Une diversité génétique et un succès sexuel

Dans les mammifères il part de notre capacité de combattre des infections est lié à un groupe de gènes du soi-disant Antigène le Plus grand de Histocompatibilidad, dont les initiales sont en anglais MHC. Ceux-ci constituent un groupe complexe de différents gènes impliqués dans la régulation de la réponse immunologique et présentent un énorme degré de polymorphisme c'est-à-dire dans les populations nombreux alelos existent pour chaque gène. Par exemple, dans la souris il a l'habitude d'avoir de l'ordre de 100 alelos distincts, donc existent le nombre très haut de combinaisons possibles. Les protéines codées par ces gènes accomplissent un papier important dans la reconnaissance de protéines étrangères de la part d'un type particulier de cellules immunologiques, les lymphocytes T. C'est pourquoi, les différences entre les MHC d'individus distincts s'associent à la capacité de reconnaître et de répondre devant distincts pathogènes, de manière que la "quantité" de variabilité génétique présente dans les MHCs d'un individu soit relative à sa capacité de combattre des infections. En simplifiant beaucoup, des individus avec une haute variabilité posséderaient “les meilleurs gènes” (dans cet aspect) que des individus avec moins de variabilité.

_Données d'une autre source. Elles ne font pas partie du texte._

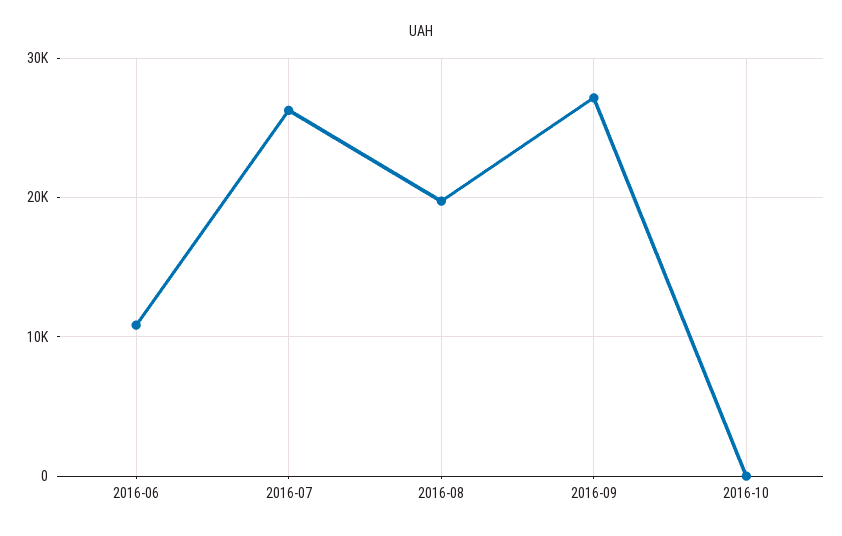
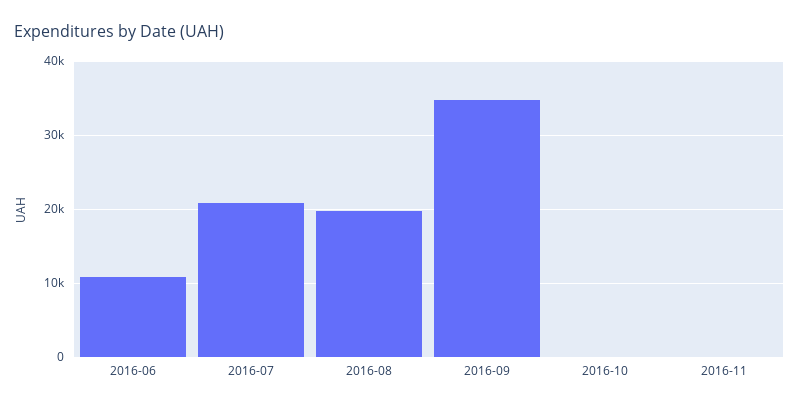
2016-07: 26000 -> 21000
2016-09: 27000 -> 35000
2016-11: none -> 0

De plus, la variabilité des MHC joue un rôle dans la détermination de l'odeur corporelle de chaque individu, à cause qu'ils affectent à la production de protéines solubles capables de s'unir à des substances volatiles, et par cela responsables de l'odeur. Ces protéines affectent au type de bactérie qui peut grandir dans la peau, ce qui a aussi un effet indirect dans l'odeur corporelle à ce qu'ils peuvent être perçus par les paires potentielles. C'est pourquoi, il est raisonnable de penser que les individus avec haut variablidad dans ses MHCs pourraient sembler plus attractifs comme paires.

Pour prouver cette hypothèse, Hanne Lie et ses collaboratrices de l'University of Western l'Australie ont analysé la diversité génétique dans le bon nombre de volontaires (des étudiants d'université, comme il a l'habitude d'être habituel), à qui ils ont aussi passé un questionnaire au sujet de ses coutumes sexuelles et son succès dans ces sujets. Après avoir ajusté quelques variables (comme l'attitude en face du sexe et de l'âge de la première relation) les enquêteurs ont trouvé que la diversité du MHC était positivement relative à la fréquence sexuelle de collègues. Cet effet n'était pas observé par la variabilité génétique en général, ce qui suggère que ce caractère a pu être objet de sélection sexuelle dans notre espèce. Curieusement, l'effet n'était pas non plus observé chez les garçons, sans que n'existe une apparente explication pour cela.

La vérité est que squedan beaucoup de questions sans constestar : comment perçoivent les paires potentielles la variabilité des MHC ? Possiblement, à travers de l'odorat, mais cela faut aussi le démontrer : Ce phénomène a-t-il une valeur adaptative ? Il est possible, mais il n'y a pas non plus d'épreuve irréfutable. Dans d'autres articles on a vu que les individus, dans beaucoup d'espèces de mammifères (inclus les humains), tendent à accoupler avec individus avec alelos MHCs différents des propres; ce qui est une question distincte, bien qu'ait aussi comme conséquence une lignée avec une plus grande variabilité dans les gènes précités : les deux phénomènes sont-ils compatibles ? Dans tout cas, “critère d'appareillement” doit tenir en compte que le MHC ne constitue pas la chose unique (ni d'une manière éloignée le plus important) chez des humains.